In Stinson, — U.S. at -, 113 S.Ct. at 1919, the Court held commentary inconsistent with the guideline it purports to interpret is not binding. Because the policy statement in this case is apparently in conflict with 18 U.S.C. § 3565(a)(2), the statute controls.

Even though the statute and not the policy statements of Chapter 7 controlled the district court in this ease, Forrester is correct in arguing that the sentencing court had to consider the policy statements. The statute requires this. Section 3553(a)(5) (1993) provides: “The court, in determining the particular sentence to be imposed, shall consider ... any pertinent policy statement issued by the Sentencing Commission ... that is in effect on the date the defendant is sentenced.” See also United States v. Baclaan, 948 F.2d 628, 631 (9th Cir.1991) (citing 18 U.S.C. § 3553(a)(5)).

Here, the district court considered Chapter 7. In footnote 1 of its order revoking probation it stated that “even if [it] sentenced Defendant under Chapter 7, the court *485would not be bound by the 3-9 month range suggested by Defendant. Commentary note 4 to section 7B1.4 provides that, ‘[w]here the original sentence was the result of a downward departure (e.g., is a reward for substantial assistance) ..., an upward departure may be warranted.’ ” District Court Order, Feb. 28, 1998, at 6.
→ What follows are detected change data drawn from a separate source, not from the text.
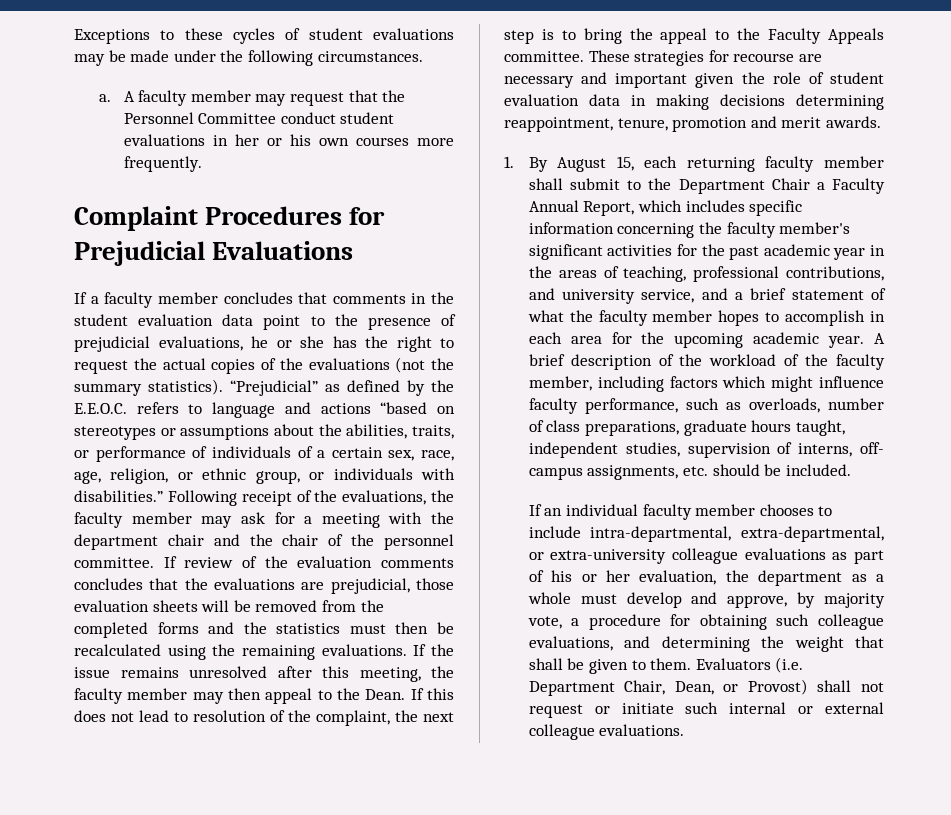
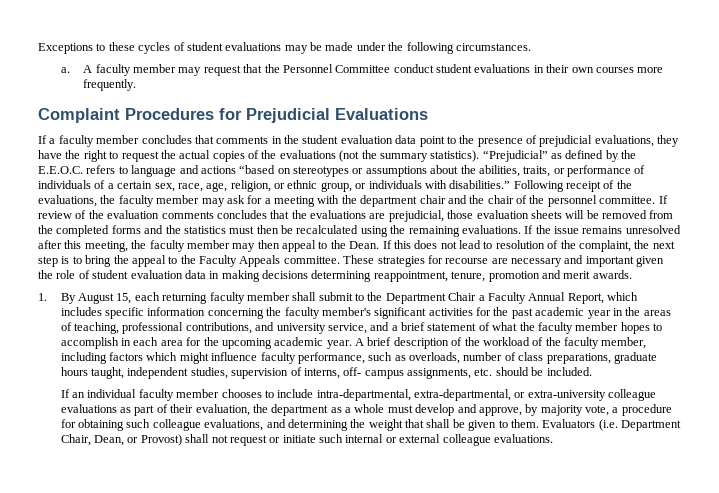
- A faculty member may request that the Personnel Committee conduct student evaluations in her or his own courses more frequently.
+ A faculty member may request that the Personnel Committee conduct student evaluations in their own courses more frequently.
- If a faculty member concludes that comments in the student evaluation data point to the presence of prejudicial evaluations, he or she has the right to request the actual copies of the evaluations (not the summary statistics).
+ If a faculty member concludes that comments in the student evaluation data point to the presence of prejudicial evaluations, they have the right to request the actual copies of the evaluations (not the summary statistics).
- If an individual faculty member chooses to include intra-departmental, extra-departmental, or extra-university colleague evaluations as part of his or her evaluation, the department as a whole must develop and approve, by majority vote, a procedure for obtaining such colleague evaluations, and determining the weight that shall be given to them.
+ If an individual faculty member chooses to include intra-departmental, extra-departmental, or extra-university colleague evaluations as part of their evaluation, the department as a whole must develop and approve, by majority vote, a procedure for obtaining such colleague evaluations, and determining the weight that shall be given to them.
Having considered the policy statements of Chapter 7, the court was free to reject the suggested sentence range of 3 to 9 months. It did so when it sentenced Forrester to 33 months, authorized by 18 U.S.C. § 3565(a)(2) (1988).

AFFIRMED.

. The apparent conflict may not be important in this case, because when the district court first sentenced Forrester it departed downward and placed him on five years probation. In such a case where the court has departed downward at the initial sentencing, Chapter 7 authorizes an upward departure upon revocation of probation. U.S.S.G. § 7B1.4, comment, n. 4.






Concurrence Opinion

SKOPIL, Circuit Judge,

concurring:

I agree with the majority that U.S.S.G. Chapter 7 policy statements are not binding on the sentencing court, but must be considered prior to sentencing. See United States v. Baclaan, 948 F.2d 628, 631 (9th Cir.1991) (per curiam). I also agree that the district court adequately considered the policy statements before sentencing Forrester. Accordingly, I concur.

I write separately only to express my disagreement with the majority’s statement that Chapter 7 apparently conflicts with the requirements of 18 U.S.C. § 3565(a)(2). I believe that any apparent conflict is resolved by the policy statement that provides:

Where the minimum term of imprisonment required by statute, if any, is greater than the maximum of the applicable range, the minimum term of imprisonment required by statute shall be substituted for the applicable range.

U.S.S.G. § 7B1.4(b)(2).

The majority’s holding that the policy statements are in apparent conflict with the statute rests on the difference between the sentence suggested by Chapter 7’s “applicable range” (3 to 9 months) and the sentence “available under subehapter A at the time of the initial sentencing” (33 to 41 months). The very existence of such a conflict leads to the conclusion that this is a case where “the minimum term of imprisonment required by statute ... is greater than the maximum of the applicable range,” and thus that the appropriate sentence under Chapter 7 is “the minimum term of imprisonment required by statute.” U.S.S.G. § 7B1.4(b)(2). This is precisely the sentence that Forrester received.

In Baclaan, we remanded for resentencing because the district court failed to consider section 7B1.4(b)(2) when imposing a sentence longer than the minimum required by 18 U.S.C. § 3583(g) on revocation of supervised release for possession of a controlled substance. 948 F.2d at 630-31. I see no reason to treat probation revocations under section 3565(a)(2) differently. I believe that our holding in Baclaan requires the court to consider imposing the minimum sentence “available under subchapter A at the time of the initial sentencing,” 18 U.S.C. § 3565(a)(2), before imposing a longer sentence in a probation revocation proceeding to which section 3565 applies. Because the court did impose the minimum available sentence in this ease, it did not run afoul of Baclaan.